For anyone wondering, I didn't have anything to do or any influence over the company's very outdated website. And, I'm not leaving because of any distaste I have. I'm chasing opportunities rather than staying in a comfortable place. GDLS, as we affectionately call it, doesn't offer the opportunities I'm chasing.

My time there is really divided between two areas of work. First, I got to play on and with tanks. This was followed by some time working on software tools.

The Highlights

  • I got to play on tanks... I mean work on them. This meant I worked with the customers on military vehicles. This was my most valuable learning experience there.

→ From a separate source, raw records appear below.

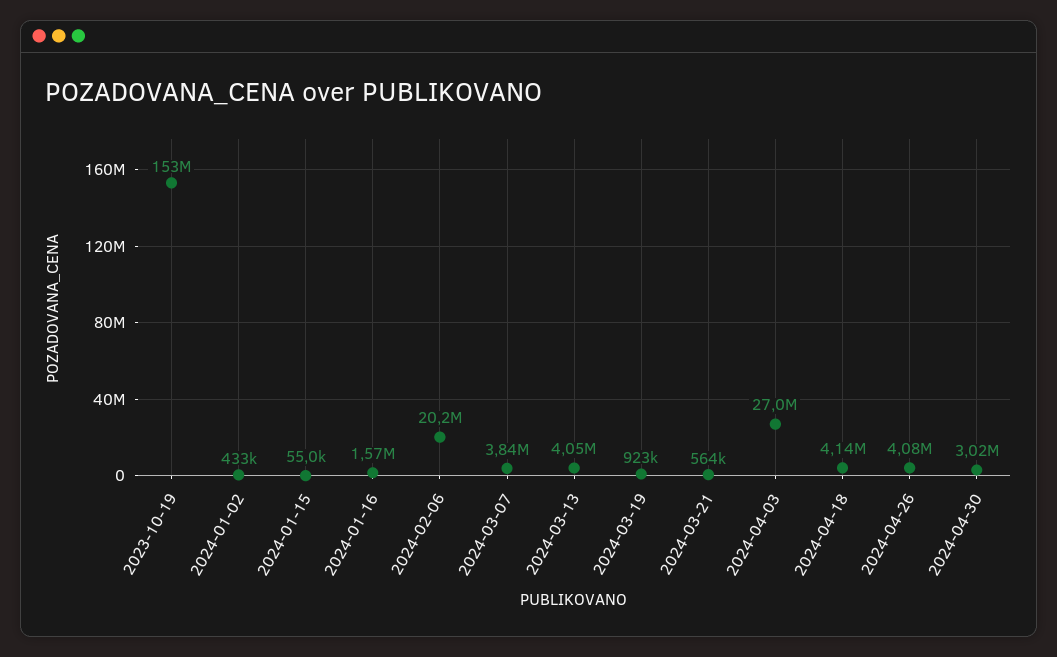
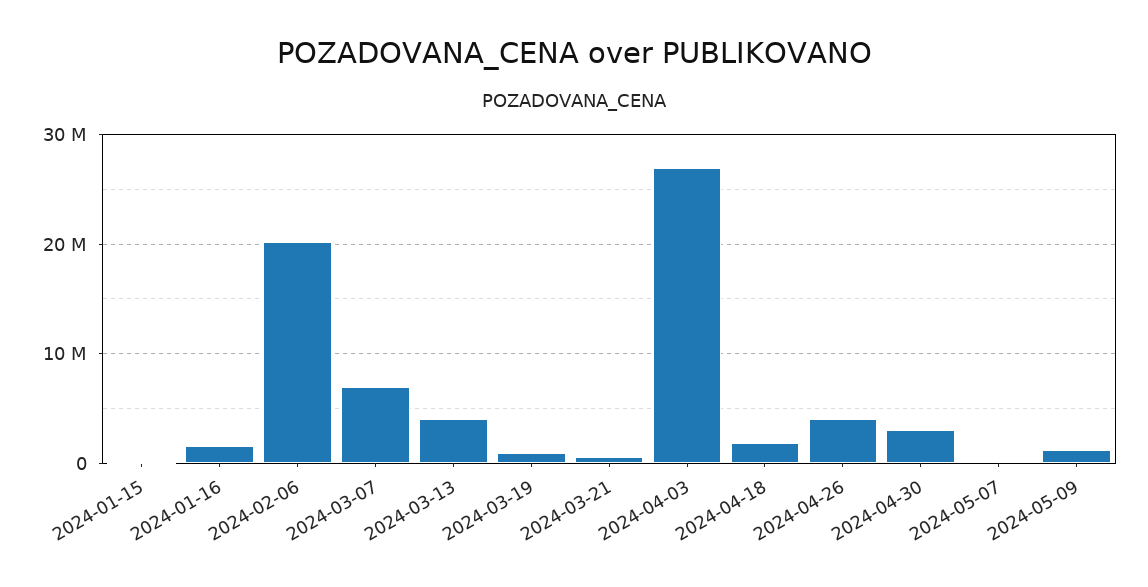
2023-10-19: 153000000 -> none
2024-01-02: 433000 -> none
2024-03-07: 3840000 -> 7000000
2024-04-18: 4140000 -> 2000000
2024-05-07: none -> 0
2024-05-09: none -> 1000000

Every engineer should spend time with their customer and their products.
  • I worked on testability, health management (of systems), diagnostics, and prognostics (detecting failures before they happen). There is some amazing work being done here. Imagine detecting a failure before it happens and handling the situation so a failure never affects your system or you minimize the impact.
  • Conferences and trainings rock. I was fortunate enough to attend a few.
  • I was a project lead on more than one project. This helped me plan and really learn to respect Murphay's Law.
  • For the last year and a half I wrote 'Software Tools'. This is essentially writing web based applications. What an opportunity to learn the ins and outs of corporate development and the positives, bottlenecks, policies, and enviornment that makes big corporate work operate the way it does.
  • I had the pleasure to work with some fantastic people.

If you're wondering what's next that will come in some follow-up posts. For now, I'm enjoying my week off between companies.

Is Drupal A Web Application Framework or just a Content Management System?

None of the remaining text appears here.